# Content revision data
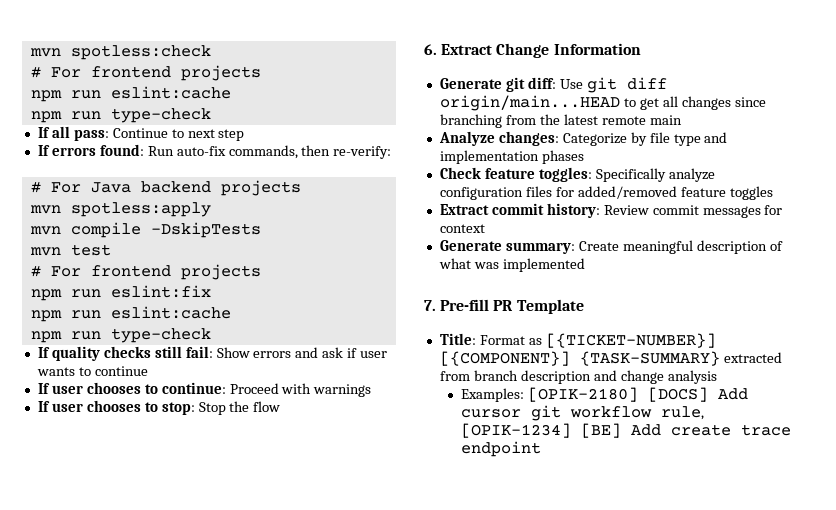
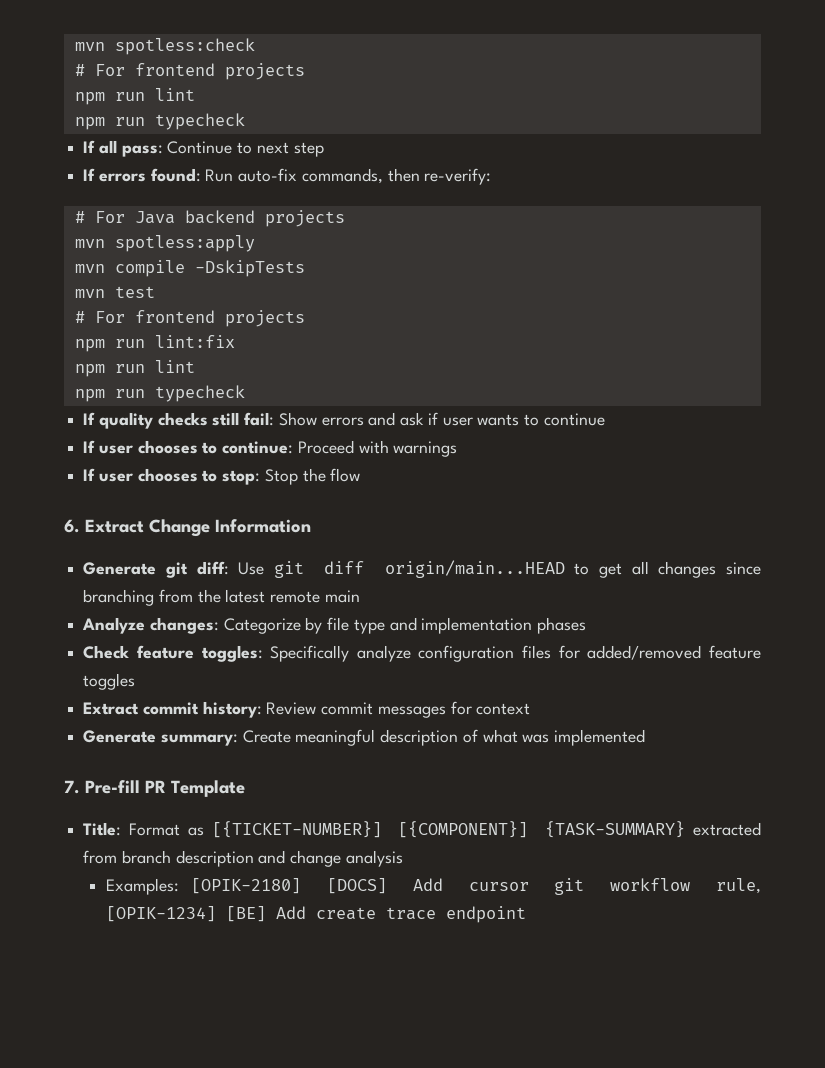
  mvn spotless:check
  # For frontend projects
- npm run eslint:cache
- npm run type-check
+ npm run lint
+ npm run typecheck
- npm run eslint:fix
- npm run eslint:cache
- npm run type-check
+ npm run lint:fix
+ npm run lint
+ npm run typecheck

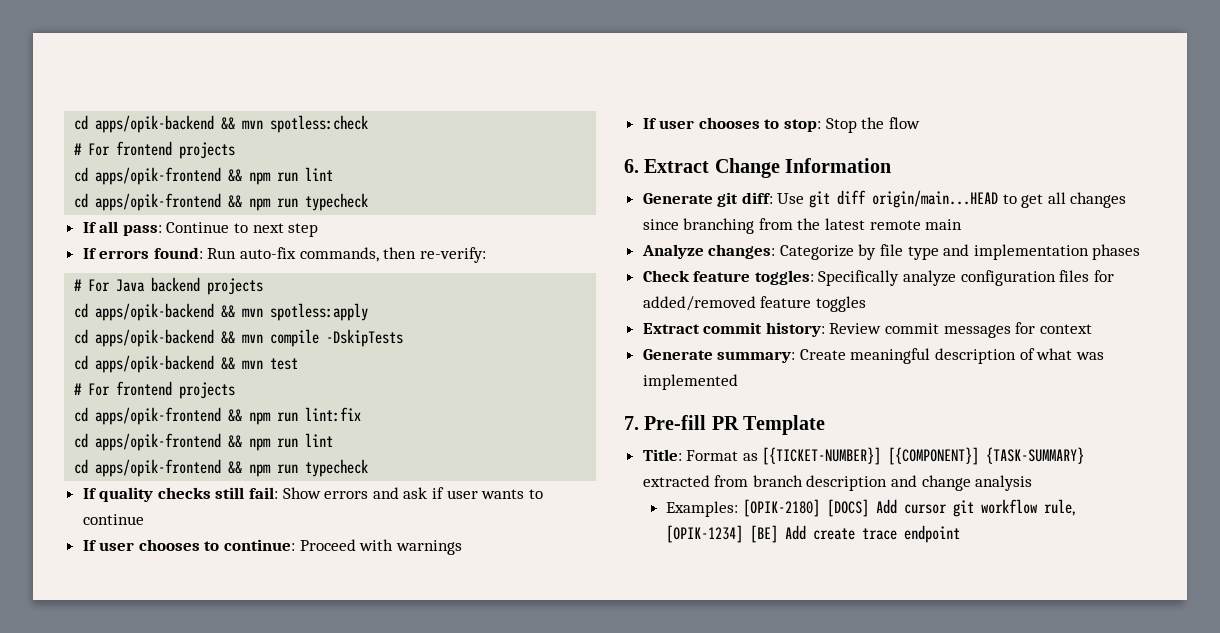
- mvn spotless:check
+ cd apps/opik-backend && mvn spotless:check
  # For frontend projects
- npm run lint
- npm run typecheck
+ cd apps/opik-frontend && npm run lint
+ cd apps/opik-frontend && npm run typecheck
- mvn spotless:apply
+ cd apps/opik-backend && mvn spotless:apply
- mvn compile -DskipTests
+ cd apps/opik-backend && mvn compile -DskipTests
- mvn test
+ cd apps/opik-backend && mvn test
- npm run lint:fix
- npm run lint
- npm run typecheck
+ cd apps/opik-frontend && npm run lint:fix
+ cd apps/opik-frontend && npm run lint
+ cd apps/opik-frontend && npm run typecheck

# Assignment
A word-for-word copy of all the records above is required, with the pictures left out.

# Output below
  mvn spotless:check
  # For frontend projects
- npm run eslint:cache
- npm run type-check
+ npm run lint
+ npm run typecheck
- npm run eslint:fix
- npm run eslint:cache
- npm run type-check
+ npm run lint:fix
+ npm run lint
+ npm run typecheck

- mvn spotless:check
+ cd apps/opik-backend && mvn spotless:check
  # For frontend projects
- npm run lint
- npm run typecheck
+ cd apps/opik-frontend && npm run lint
+ cd apps/opik-frontend && npm run typecheck
- mvn spotless:apply
+ cd apps/opik-backend && mvn spotless:apply
- mvn compile -DskipTests
+ cd apps/opik-backend && mvn compile -DskipTests
- mvn test
+ cd apps/opik-backend && mvn test
- npm run lint:fix
- npm run lint
- npm run typecheck
+ cd apps/opik-frontend && npm run lint:fix
+ cd apps/opik-frontend && npm run lint
+ cd apps/opik-frontend && npm run typecheck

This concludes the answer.